_WORK TASK_. What is needed is an exact copy of the lines in the listing below, from the one with "Shades Double Waist" up to and including the one with "Emana Waist Sculpting", with no other lines.
________________________
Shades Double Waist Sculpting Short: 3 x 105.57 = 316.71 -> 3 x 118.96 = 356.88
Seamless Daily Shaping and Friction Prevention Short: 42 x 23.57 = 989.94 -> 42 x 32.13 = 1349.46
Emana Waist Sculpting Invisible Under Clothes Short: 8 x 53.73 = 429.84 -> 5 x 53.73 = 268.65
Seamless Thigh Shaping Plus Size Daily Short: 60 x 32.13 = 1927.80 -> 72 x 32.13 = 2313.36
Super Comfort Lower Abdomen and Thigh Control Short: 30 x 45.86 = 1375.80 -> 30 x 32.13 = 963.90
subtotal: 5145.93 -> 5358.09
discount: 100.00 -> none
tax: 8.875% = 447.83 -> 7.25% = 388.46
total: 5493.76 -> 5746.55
________________________
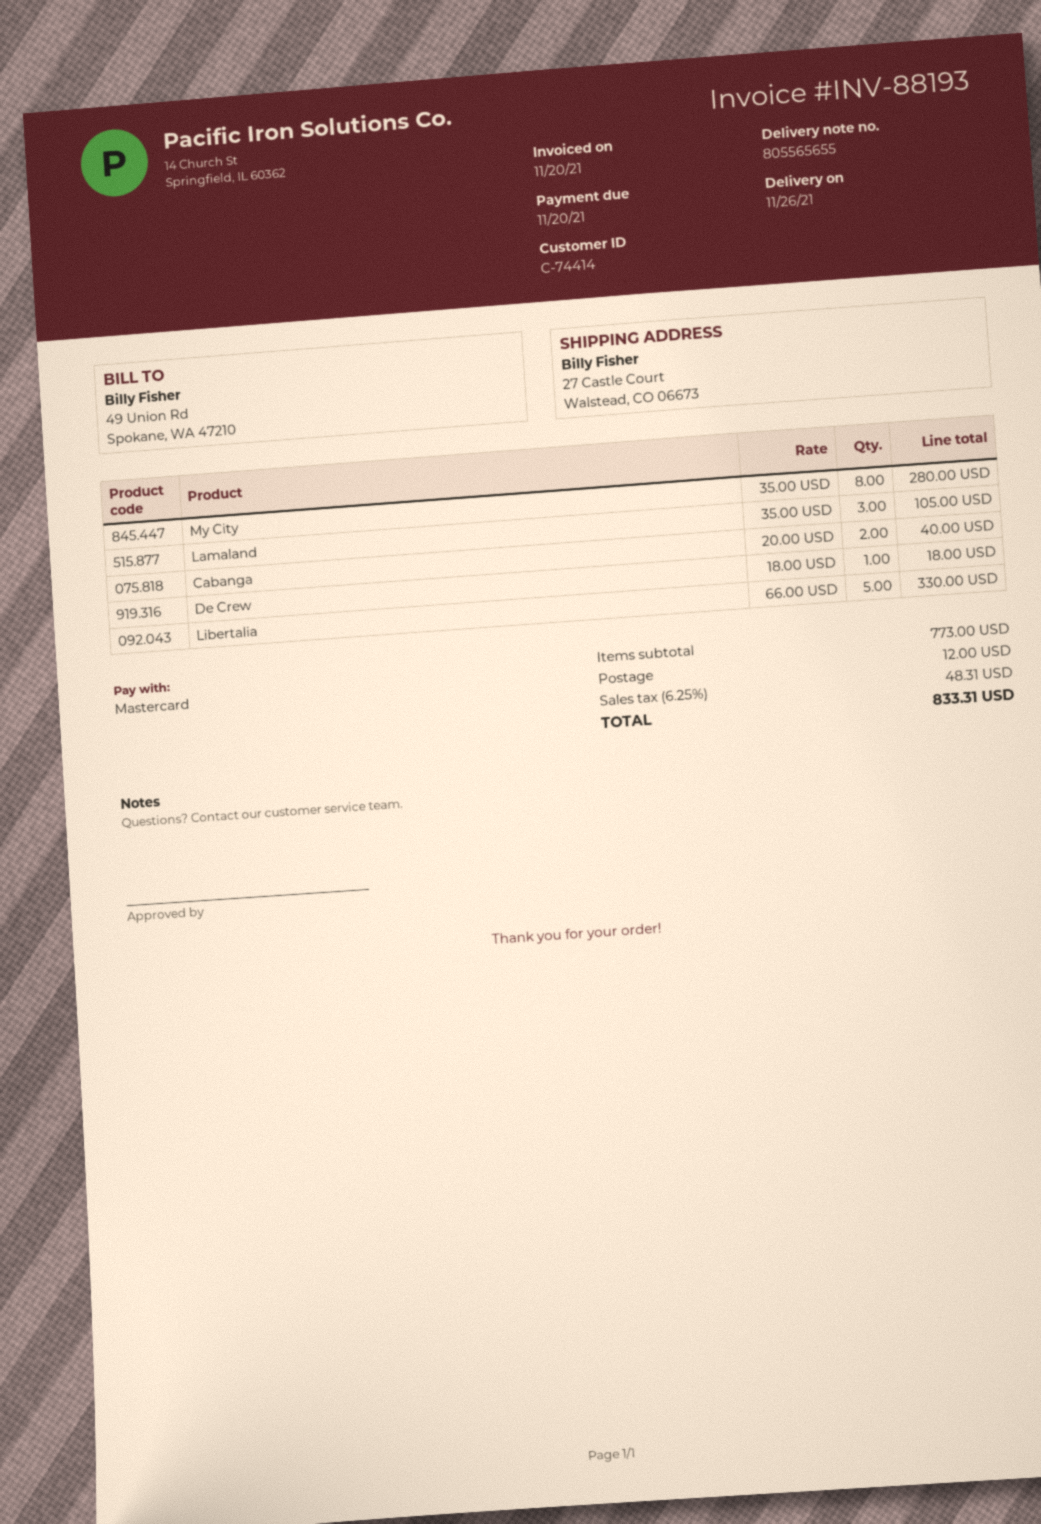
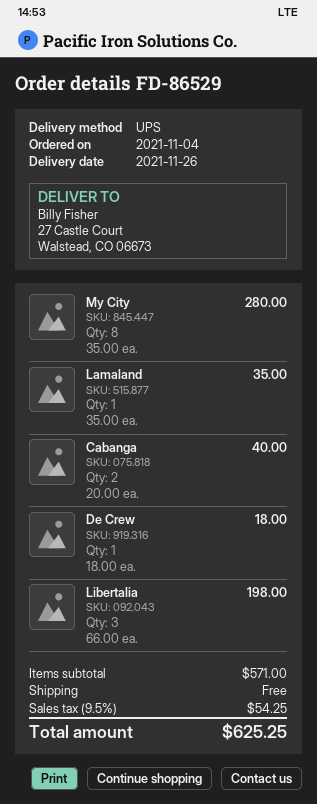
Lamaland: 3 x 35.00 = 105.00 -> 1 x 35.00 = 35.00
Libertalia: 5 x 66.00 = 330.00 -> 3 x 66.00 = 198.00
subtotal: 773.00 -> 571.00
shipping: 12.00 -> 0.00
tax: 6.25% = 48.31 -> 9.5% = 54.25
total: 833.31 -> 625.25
________________________
_RESULT_.
Shades Double Waist Sculpting Short: 3 x 105.57 = 316.71 -> 3 x 118.96 = 356.88
Seamless Daily Shaping and Friction Prevention Short: 42 x 23.57 = 989.94 -> 42 x 32.13 = 1349.46
Emana Waist Sculpting Invisible Under Clothes Short: 8 x 53.73 = 429.84 -> 5 x 53.73 = 268.65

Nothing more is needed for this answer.